▶ Task statement
Exactly as written, transcribe each record below.

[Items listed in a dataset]
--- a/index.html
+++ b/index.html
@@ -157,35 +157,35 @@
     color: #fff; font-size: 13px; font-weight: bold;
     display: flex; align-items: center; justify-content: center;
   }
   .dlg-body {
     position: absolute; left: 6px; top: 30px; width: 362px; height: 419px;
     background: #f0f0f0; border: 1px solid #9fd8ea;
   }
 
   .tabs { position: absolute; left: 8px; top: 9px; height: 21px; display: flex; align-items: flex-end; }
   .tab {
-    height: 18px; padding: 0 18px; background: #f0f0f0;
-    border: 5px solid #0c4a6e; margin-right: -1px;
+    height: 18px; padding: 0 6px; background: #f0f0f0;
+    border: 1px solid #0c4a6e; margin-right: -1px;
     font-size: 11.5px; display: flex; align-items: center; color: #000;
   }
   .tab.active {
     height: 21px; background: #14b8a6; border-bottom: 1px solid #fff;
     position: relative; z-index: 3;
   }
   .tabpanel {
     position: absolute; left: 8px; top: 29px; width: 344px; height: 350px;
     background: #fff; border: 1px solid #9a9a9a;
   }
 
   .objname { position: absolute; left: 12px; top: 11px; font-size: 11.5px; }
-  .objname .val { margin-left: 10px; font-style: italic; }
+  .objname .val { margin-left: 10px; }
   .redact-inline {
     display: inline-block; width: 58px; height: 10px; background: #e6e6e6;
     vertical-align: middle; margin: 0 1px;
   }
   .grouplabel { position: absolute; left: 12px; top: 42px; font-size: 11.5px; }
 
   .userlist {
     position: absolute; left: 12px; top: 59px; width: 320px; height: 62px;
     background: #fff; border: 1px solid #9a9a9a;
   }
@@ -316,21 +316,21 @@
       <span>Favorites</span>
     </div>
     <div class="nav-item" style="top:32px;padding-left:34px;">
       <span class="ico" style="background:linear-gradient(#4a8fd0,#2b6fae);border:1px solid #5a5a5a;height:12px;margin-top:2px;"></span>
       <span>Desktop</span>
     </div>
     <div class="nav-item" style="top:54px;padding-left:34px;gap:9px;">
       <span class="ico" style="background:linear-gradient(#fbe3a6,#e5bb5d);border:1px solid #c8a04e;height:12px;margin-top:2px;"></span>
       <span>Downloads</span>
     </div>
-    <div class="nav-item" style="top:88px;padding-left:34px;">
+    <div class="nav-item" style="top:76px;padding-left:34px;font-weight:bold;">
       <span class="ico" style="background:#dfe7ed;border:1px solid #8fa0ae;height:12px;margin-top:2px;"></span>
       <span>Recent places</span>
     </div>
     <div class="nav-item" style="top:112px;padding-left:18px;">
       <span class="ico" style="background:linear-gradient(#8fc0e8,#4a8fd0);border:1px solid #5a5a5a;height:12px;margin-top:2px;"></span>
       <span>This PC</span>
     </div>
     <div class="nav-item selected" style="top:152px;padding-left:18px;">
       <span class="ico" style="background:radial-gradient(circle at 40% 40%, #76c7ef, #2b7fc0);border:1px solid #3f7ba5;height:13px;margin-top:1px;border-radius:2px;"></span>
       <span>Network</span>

▶ Solution to this exercise
--- a/index.html
+++ b/index.html
@@ -157,35 +157,35 @@
     color: #fff; font-size: 13px; font-weight: bold;
     display: flex; align-items: center; justify-content: center;
   }
   .dlg-body {
     position: absolute; left: 6px; top: 30px; width: 362px; height: 419px;
     background: #f0f0f0; border: 1px solid #9fd8ea;
   }
 
   .tabs { position: absolute; left: 8px; top: 9px; height: 21px; display: flex; align-items: flex-end; }
   .tab {
-    height: 18px; padding: 0 18px; background: #f0f0f0;
-    border: 5px solid #0c4a6e; margin-right: -1px;
+    height: 18px; padding: 0 6px; background: #f0f0f0;
+    border: 1px solid #0c4a6e; margin-right: -1px;
     font-size: 11.5px; display: flex; align-items: center; color: #000;
   }
   .tab.active {
     height: 21px; background: #14b8a6; border-bottom: 1px solid #fff;
     position: relative; z-index: 3;
   }
   .tabpanel {
     position: absolute; left: 8px; top: 29px; width: 344px; height: 350px;
     background: #fff; border: 1px solid #9a9a9a;
   }
 
   .objname { position: absolute; left: 12px; top: 11px; font-size: 11.5px; }
-  .objname .val { margin-left: 10px; font-style: italic; }
+  .objname .val { margin-left: 10px; }
   .redact-inline {
     display: inline-block; width: 58px; height: 10px; background: #e6e6e6;
     vertical-align: middle; margin: 0 1px;
   }
   .grouplabel { position: absolute; left: 12px; top: 42px; font-size: 11.5px; }
 
   .userlist {
     position: absolute; left: 12px; top: 59px; width: 320px; height: 62px;
     background: #fff; border: 1px solid #9a9a9a;
   }
@@ -316,21 +316,21 @@
       <span>Favorites</span>
     </div>
     <div class="nav-item" style="top:32px;padding-left:34px;">
       <span class="ico" style="background:linear-gradient(#4a8fd0,#2b6fae);border:1px solid #5a5a5a;height:12px;margin-top:2px;"></span>
       <span>Desktop</span>
     </div>
     <div class="nav-item" style="top:54px;padding-left:34px;gap:9px;">
       <span class="ico" style="background:linear-gradient(#fbe3a6,#e5bb5d);border:1px solid #c8a04e;height:12px;margin-top:2px;"></span>
       <span>Downloads</span>
     </div>
-    <div class="nav-item" style="top:88px;padding-left:34px;">
+    <div class="nav-item" style="top:76px;padding-left:34px;font-weight:bold;">
       <span class="ico" style="background:#dfe7ed;border:1px solid #8fa0ae;height:12px;margin-top:2px;"></span>
       <span>Recent places</span>
     </div>
     <div class="nav-item" style="top:112px;padding-left:18px;">
       <span class="ico" style="background:linear-gradient(#8fc0e8,#4a8fd0);border:1px solid #5a5a5a;height:12px;margin-top:2px;"></span>
       <span>This PC</span>
     </div>
     <div class="nav-item selected" style="top:152px;padding-left:18px;">
       <span class="ico" style="background:radial-gradient(circle at 40% 40%, #76c7ef, #2b7fc0);border:1px solid #3f7ba5;height:13px;margin-top:1px;border-radius:2px;"></span>
       <span>Network</span>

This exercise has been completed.